*** Begin section ***
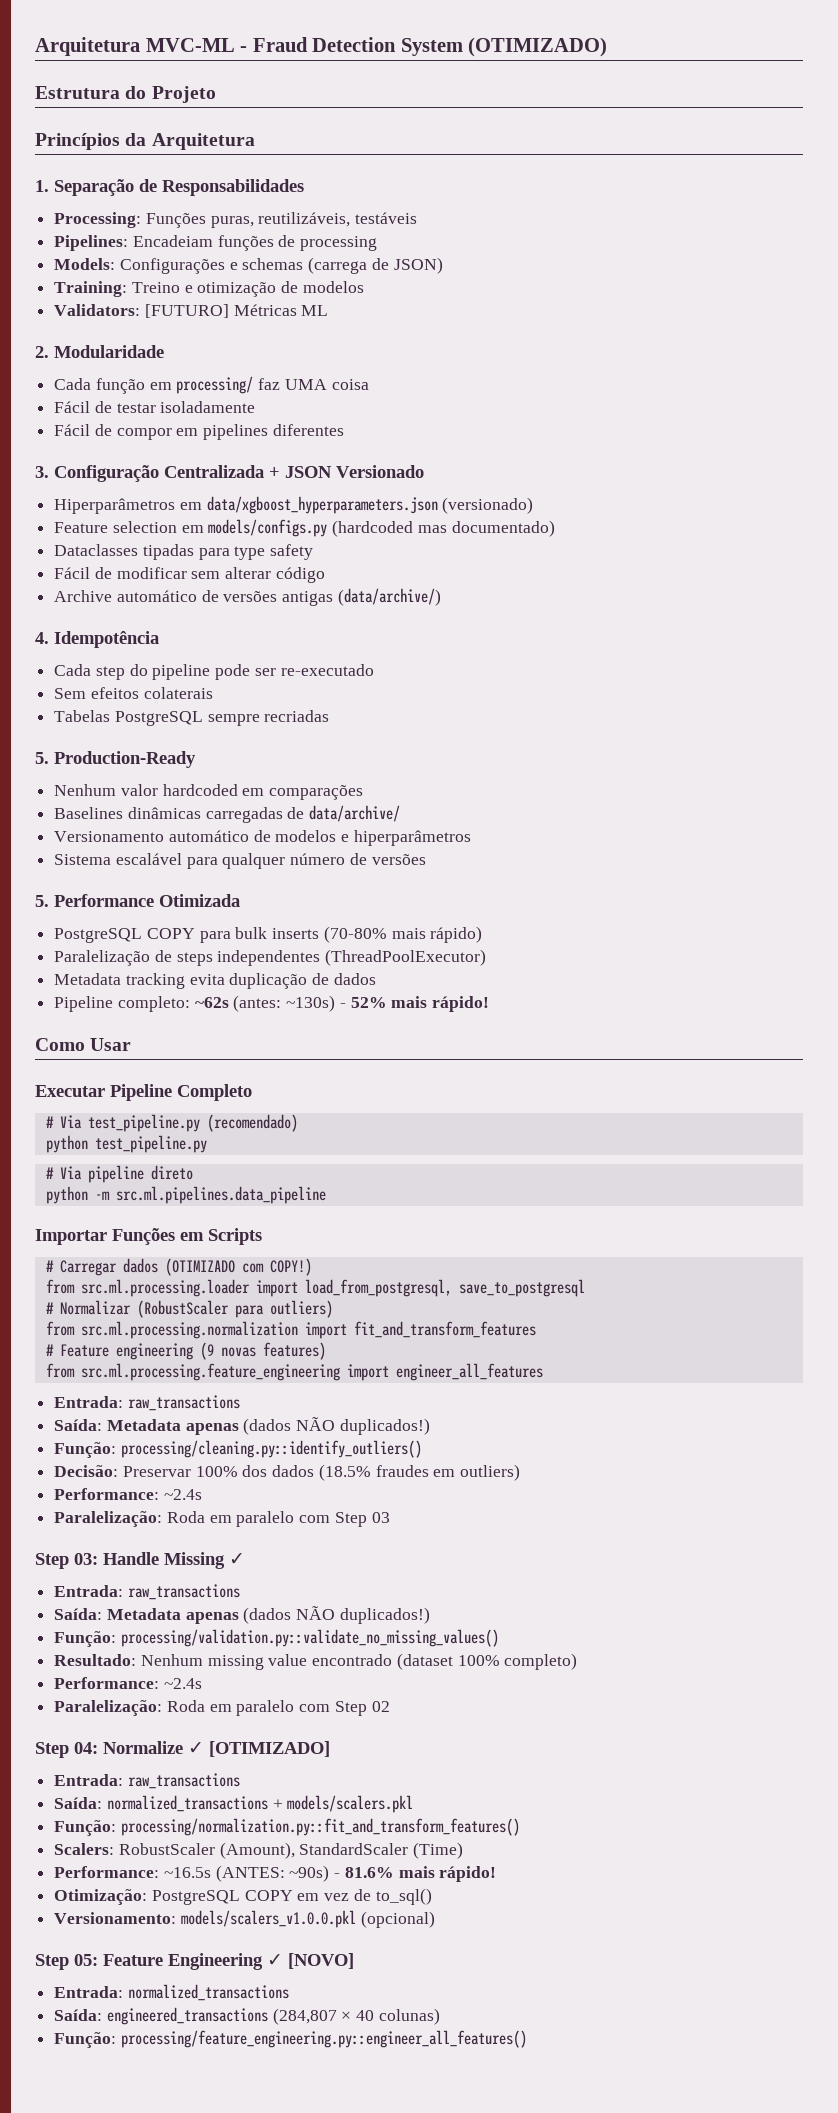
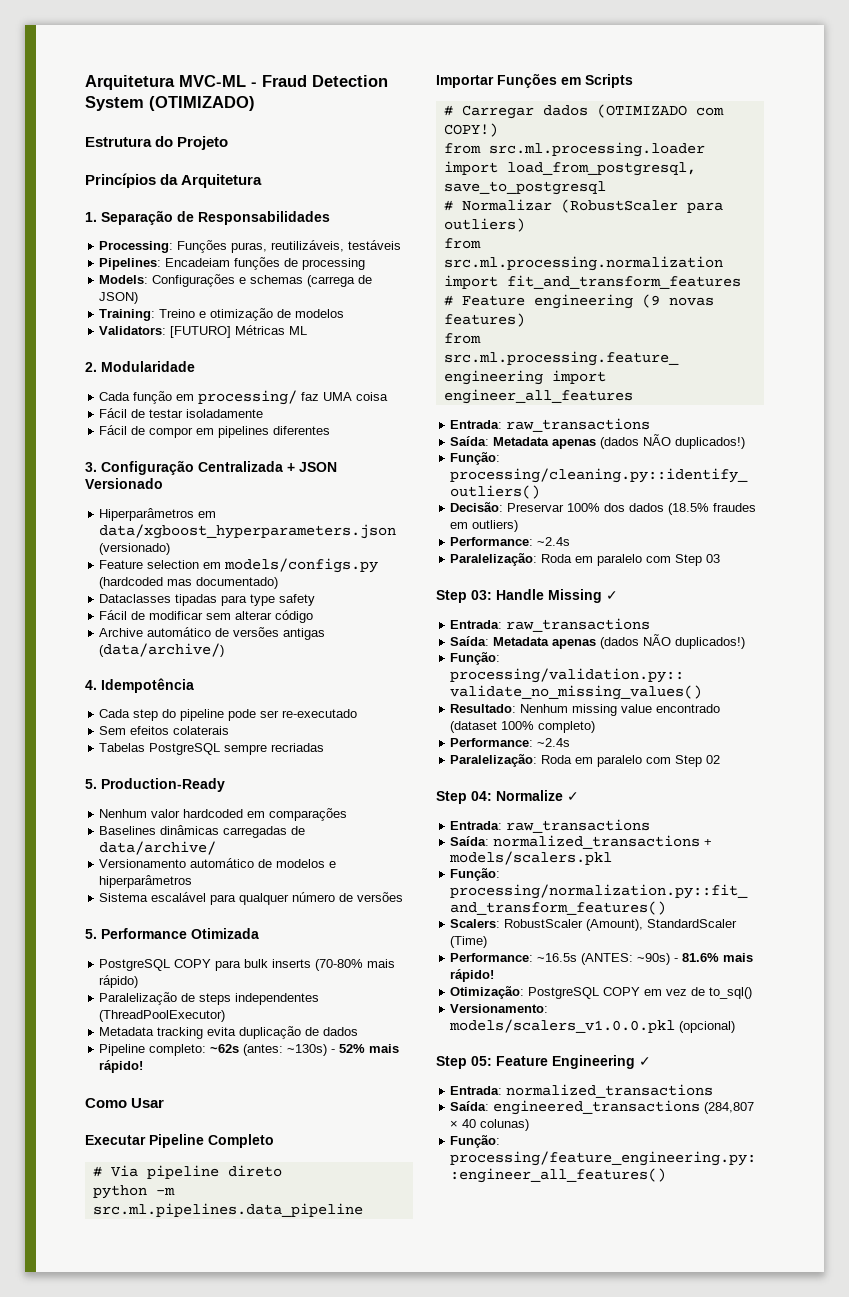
- # Via test_pipeline.py (recomendado)
- python test_pipeline.py
- Step 04: Normalize ✓ [OTIMIZADO]
+ Step 04: Normalize ✓
- Step 05: Feature Engineering ✓ [NOVO]
+ Step 05: Feature Engineering ✓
*** End section ***
Copy exactly the lines from the one with "- Step 05: Feature Engineering ✓ [NOVO]" through the last line of the material, keeping both ends.

◆ **Answer section**
- Step 05: Feature Engineering ✓ [NOVO]
+ Step 05: Feature Engineering ✓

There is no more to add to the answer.